==== Given records

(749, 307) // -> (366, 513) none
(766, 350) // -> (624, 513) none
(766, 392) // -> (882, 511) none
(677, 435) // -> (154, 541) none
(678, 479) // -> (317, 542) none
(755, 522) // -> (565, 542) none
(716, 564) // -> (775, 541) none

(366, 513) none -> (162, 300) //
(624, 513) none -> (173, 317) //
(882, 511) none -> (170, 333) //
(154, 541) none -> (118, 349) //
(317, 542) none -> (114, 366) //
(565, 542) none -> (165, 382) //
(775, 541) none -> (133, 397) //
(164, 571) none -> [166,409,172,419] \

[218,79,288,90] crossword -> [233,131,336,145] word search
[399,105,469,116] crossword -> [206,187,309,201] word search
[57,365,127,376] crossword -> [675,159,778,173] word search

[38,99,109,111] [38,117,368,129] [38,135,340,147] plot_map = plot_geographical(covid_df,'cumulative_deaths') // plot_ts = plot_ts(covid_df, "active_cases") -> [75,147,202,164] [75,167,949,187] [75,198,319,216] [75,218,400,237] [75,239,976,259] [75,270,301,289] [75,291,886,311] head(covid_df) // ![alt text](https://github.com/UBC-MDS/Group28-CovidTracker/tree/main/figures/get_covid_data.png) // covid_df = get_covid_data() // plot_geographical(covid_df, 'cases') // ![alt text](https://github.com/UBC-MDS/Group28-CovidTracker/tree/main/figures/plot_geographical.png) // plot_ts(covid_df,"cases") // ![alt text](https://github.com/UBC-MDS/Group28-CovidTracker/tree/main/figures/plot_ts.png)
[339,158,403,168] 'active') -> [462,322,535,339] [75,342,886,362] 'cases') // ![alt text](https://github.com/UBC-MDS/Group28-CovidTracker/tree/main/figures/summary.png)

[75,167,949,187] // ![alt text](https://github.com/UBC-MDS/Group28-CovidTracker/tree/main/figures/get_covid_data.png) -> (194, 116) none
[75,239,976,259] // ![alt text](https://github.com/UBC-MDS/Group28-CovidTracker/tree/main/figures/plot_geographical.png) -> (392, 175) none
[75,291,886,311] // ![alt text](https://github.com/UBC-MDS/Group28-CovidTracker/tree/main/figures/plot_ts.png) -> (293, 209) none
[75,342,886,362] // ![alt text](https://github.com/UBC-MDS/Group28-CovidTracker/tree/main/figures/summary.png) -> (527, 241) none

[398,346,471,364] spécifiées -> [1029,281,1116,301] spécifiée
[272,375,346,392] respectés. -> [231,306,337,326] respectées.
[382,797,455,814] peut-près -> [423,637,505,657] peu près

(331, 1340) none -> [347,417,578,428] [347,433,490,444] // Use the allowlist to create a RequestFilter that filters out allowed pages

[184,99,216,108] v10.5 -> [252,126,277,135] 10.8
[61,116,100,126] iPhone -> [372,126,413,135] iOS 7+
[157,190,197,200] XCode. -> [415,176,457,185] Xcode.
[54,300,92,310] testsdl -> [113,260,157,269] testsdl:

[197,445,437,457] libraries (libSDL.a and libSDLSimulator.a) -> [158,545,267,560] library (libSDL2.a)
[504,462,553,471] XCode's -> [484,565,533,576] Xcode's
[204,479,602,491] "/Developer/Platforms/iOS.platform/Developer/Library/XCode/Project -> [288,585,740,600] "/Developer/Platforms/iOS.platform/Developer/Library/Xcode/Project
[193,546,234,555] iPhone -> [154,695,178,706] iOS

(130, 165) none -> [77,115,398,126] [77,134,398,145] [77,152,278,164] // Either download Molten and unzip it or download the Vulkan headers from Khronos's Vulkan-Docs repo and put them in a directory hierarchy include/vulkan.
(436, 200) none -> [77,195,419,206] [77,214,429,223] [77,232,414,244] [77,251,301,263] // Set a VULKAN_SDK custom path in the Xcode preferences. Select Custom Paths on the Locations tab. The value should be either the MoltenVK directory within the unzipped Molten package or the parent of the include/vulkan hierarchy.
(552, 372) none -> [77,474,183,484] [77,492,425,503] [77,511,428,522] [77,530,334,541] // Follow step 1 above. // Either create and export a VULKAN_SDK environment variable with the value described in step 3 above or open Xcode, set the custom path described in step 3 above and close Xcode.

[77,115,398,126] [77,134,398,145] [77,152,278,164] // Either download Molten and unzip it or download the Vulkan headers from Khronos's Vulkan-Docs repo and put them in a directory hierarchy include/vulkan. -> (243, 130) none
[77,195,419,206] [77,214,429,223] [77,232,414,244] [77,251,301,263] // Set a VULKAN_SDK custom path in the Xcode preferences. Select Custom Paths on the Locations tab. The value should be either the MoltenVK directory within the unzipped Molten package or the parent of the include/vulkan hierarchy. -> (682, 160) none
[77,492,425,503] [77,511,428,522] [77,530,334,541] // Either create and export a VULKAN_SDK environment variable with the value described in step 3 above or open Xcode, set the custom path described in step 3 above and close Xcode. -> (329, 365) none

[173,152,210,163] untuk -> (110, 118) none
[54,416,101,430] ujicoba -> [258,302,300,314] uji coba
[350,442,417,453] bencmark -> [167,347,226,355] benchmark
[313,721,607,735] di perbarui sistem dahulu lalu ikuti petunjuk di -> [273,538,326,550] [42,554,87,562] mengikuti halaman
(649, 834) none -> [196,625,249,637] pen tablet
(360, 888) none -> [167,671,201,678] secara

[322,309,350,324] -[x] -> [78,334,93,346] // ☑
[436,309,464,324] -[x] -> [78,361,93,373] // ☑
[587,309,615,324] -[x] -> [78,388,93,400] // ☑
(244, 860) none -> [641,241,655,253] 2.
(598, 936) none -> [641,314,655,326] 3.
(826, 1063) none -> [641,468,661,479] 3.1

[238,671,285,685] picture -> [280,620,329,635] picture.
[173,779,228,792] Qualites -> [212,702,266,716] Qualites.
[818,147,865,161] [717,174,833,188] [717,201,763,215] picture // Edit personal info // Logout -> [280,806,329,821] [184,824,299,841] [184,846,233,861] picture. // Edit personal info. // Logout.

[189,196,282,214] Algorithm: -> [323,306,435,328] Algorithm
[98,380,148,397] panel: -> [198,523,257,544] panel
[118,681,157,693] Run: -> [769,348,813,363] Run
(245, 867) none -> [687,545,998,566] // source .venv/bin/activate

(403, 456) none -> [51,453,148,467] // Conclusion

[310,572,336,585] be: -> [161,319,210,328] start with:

========

Task item — Please go over the data above and tally every line holding "package"; reply only with the count.

Solution to this problem — 2